Extract each line holding the word "none" from the entries.

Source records

━━━

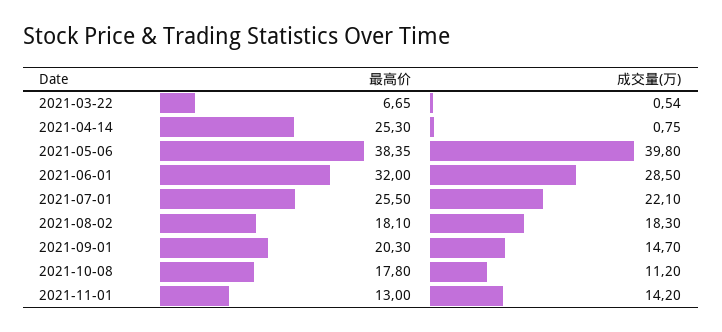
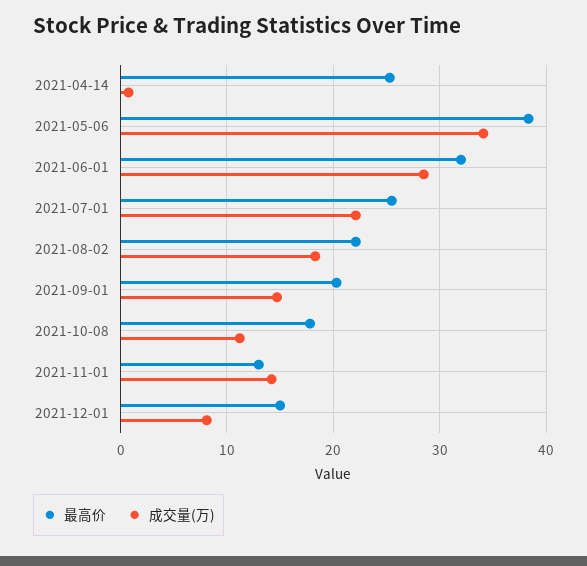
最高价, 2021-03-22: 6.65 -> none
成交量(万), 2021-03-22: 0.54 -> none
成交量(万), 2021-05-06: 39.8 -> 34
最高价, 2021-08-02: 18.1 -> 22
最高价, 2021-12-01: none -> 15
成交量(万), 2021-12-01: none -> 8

━━━

* **RESULT**:
最高价, 2021-03-22: 6.65 -> none
成交量(万), 2021-03-22: 0.54 -> none
最高价, 2021-12-01: none -> 15
成交量(万), 2021-12-01: none -> 8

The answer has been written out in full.